Cost is the major barrier that prevents most practices from adopting an electronic medical record (EMR). Most people are uncomfortable purchasing something that costs more money than they have, which is reasonable. However, EMRs are investments that will give you a positive return over time. Today, we’ll look at five ways EMRs can bring you positive returns on your investment.
First, EMRs can reduce operating expenses. They streamline your practice, and help you operate more quickly and efficiently. You can even increase the number of patients you see with less staff. We’re not suggesting you fire anyone, just let natural attrition occur. With an EMR, your practice can easily handle the workload with less staff. You can save up to $45,000 per year with one less employee. That alone will cover the cost of most systems.
Second, EMRs can reduce costs associated with paper. Most practices spend a lot of money managing paper. Printer paper, ink cartridges, and toner all cost money. How many of these items do you buy each quarter? The real cost of paper is in labor. How much time does your staff spend dealing with paper each day? Include time spent copying, stapling, printing, faxing, filing charts, looking for missing charts or other documents, and entering paper-based data into the computer. You could spend around $6000 per year just managing paper. EMRs can eliminate this cost.
Third, EMRs can help you code at higher levels. Physicians usually do a lot of undocumented work. As far as CMS is concerned, if you didn’t document it, you didn’t do it. Documenting all your work can help you quality for higher coding. A one-level increase is worth about $30. Multiply $30 by the number of encounters you have in a year, and you will see how EMRs can increase your revenue.

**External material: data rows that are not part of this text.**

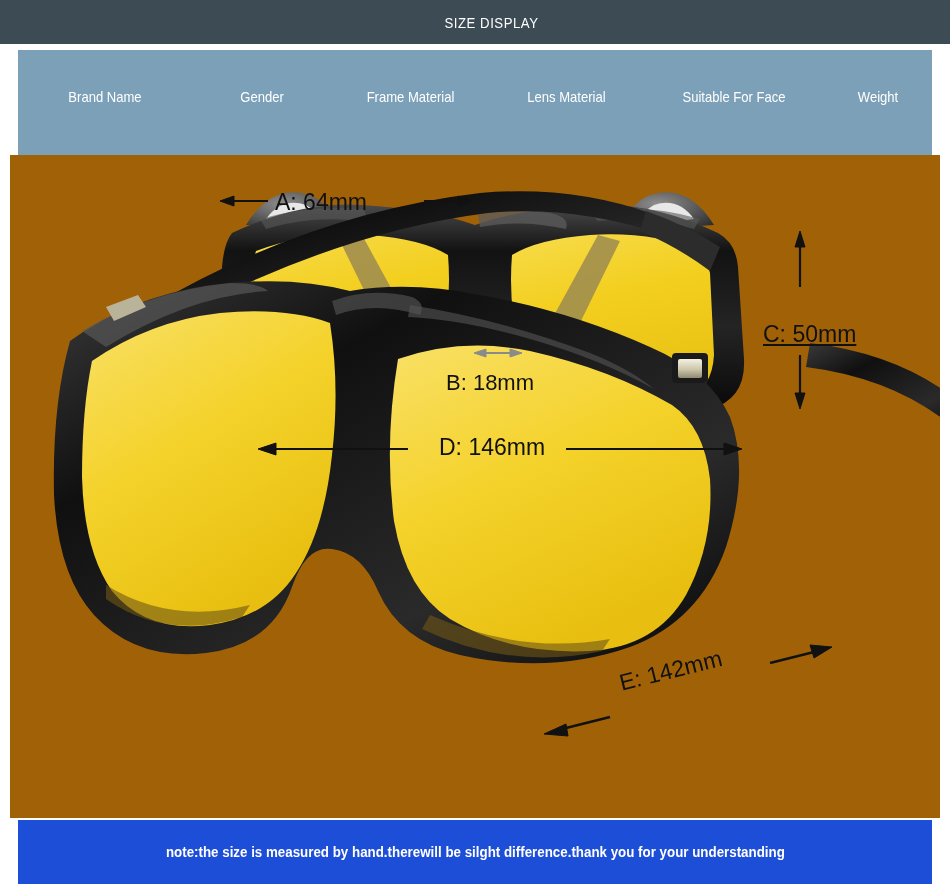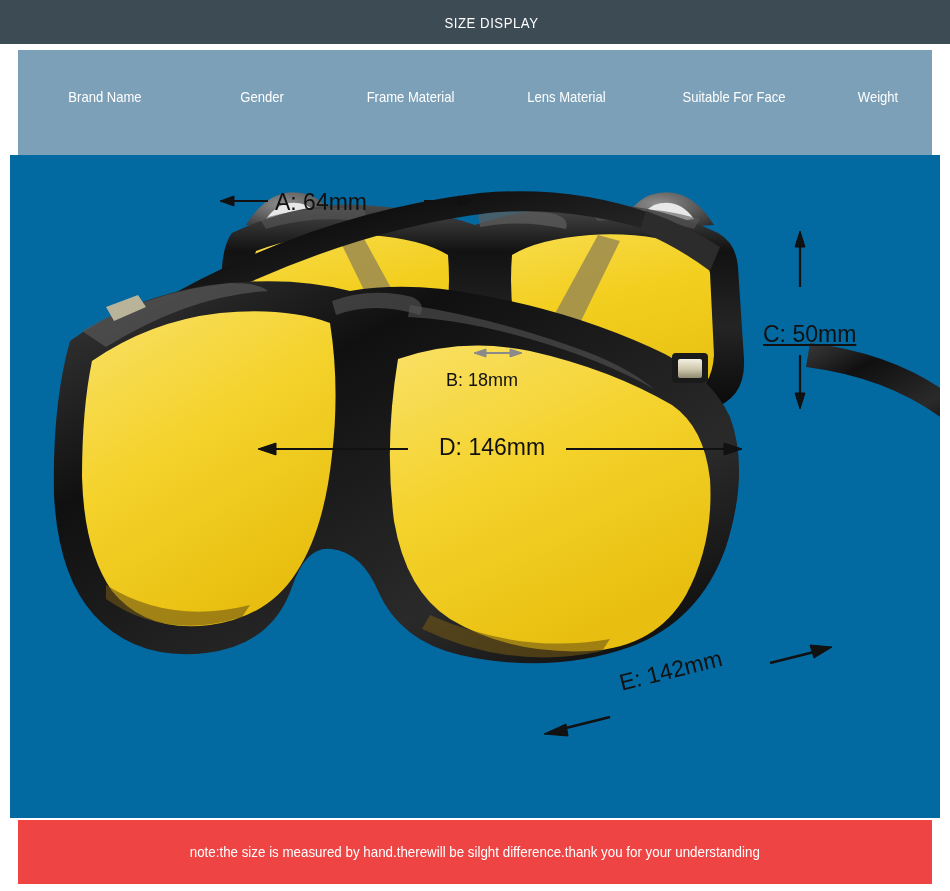"A: 64mm" .stage { background: #0369a1 -> #a16207 }
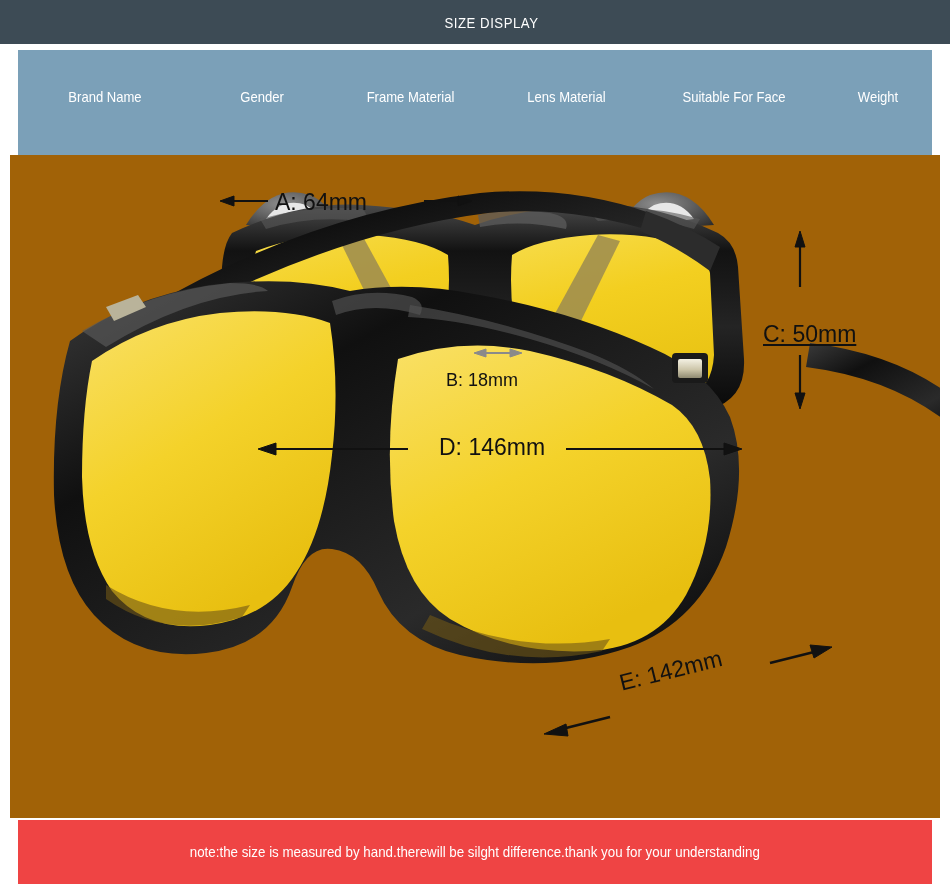"B: 18mm" #meas-b { font-size: 18px -> 22px }
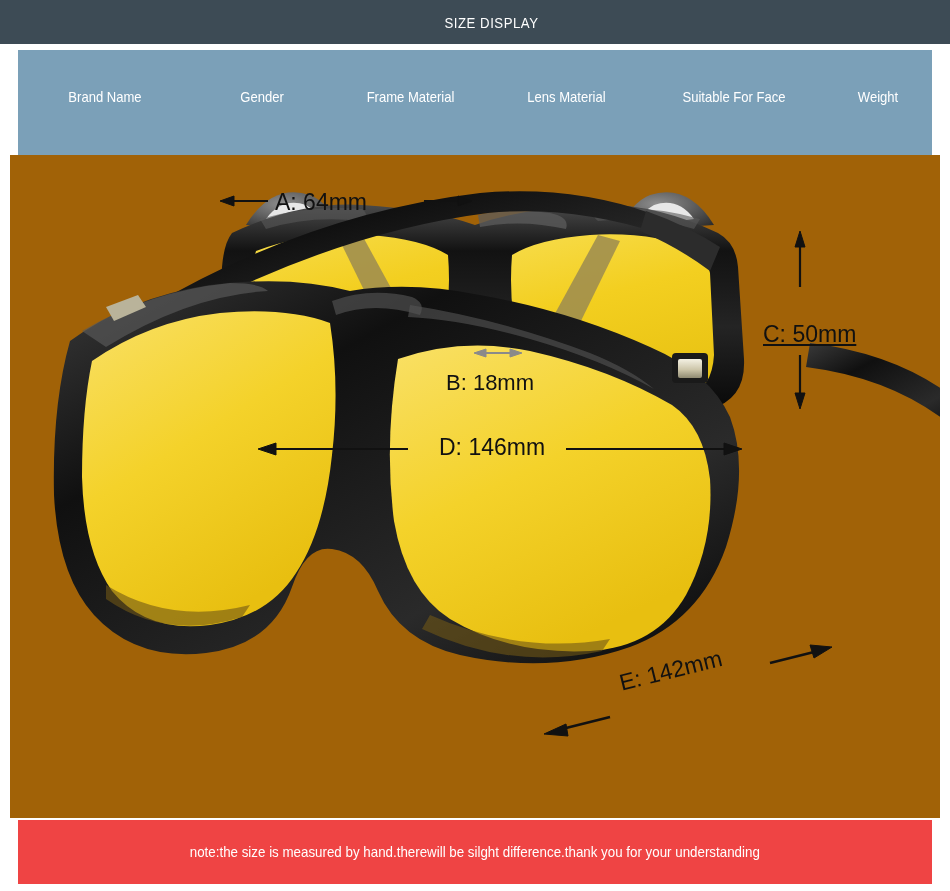"note:the size is measured by" .footer { background: #ef4444 -> #1d4ed8; font-weight: none -> bold }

Fourth, EMRs can help you eliminate billing errors and reduce the number of rejected claims. Normal human error can cost you money – a simply leaving off a zero on a bill could cost you a hundred or thousand dollars. Aside from that, it takes time for employees to find and fix mistakes. You could spend over $1000 per year just fixing billing mistakes. EMRs can save you that money through automated data entry.
Fifth, the 2008 Economic Stimulus Act provides huge incentives for business to make large capital purchases. Section 179 of the act allows you to write off the full purchase-price for items up to $250,000. It also offers 50% depreciation for items exceeding $250k. Therefore, a $35,000 system would only cost you $22,750 after your deduction, assuming a 35% tax rate. The act expires at the end of this year though, so act fast.
As we’ve seen, EMRs can increase your revenue over time. Don’t think about them in terms of what they cost you now; think about how much money they will generate for you over time.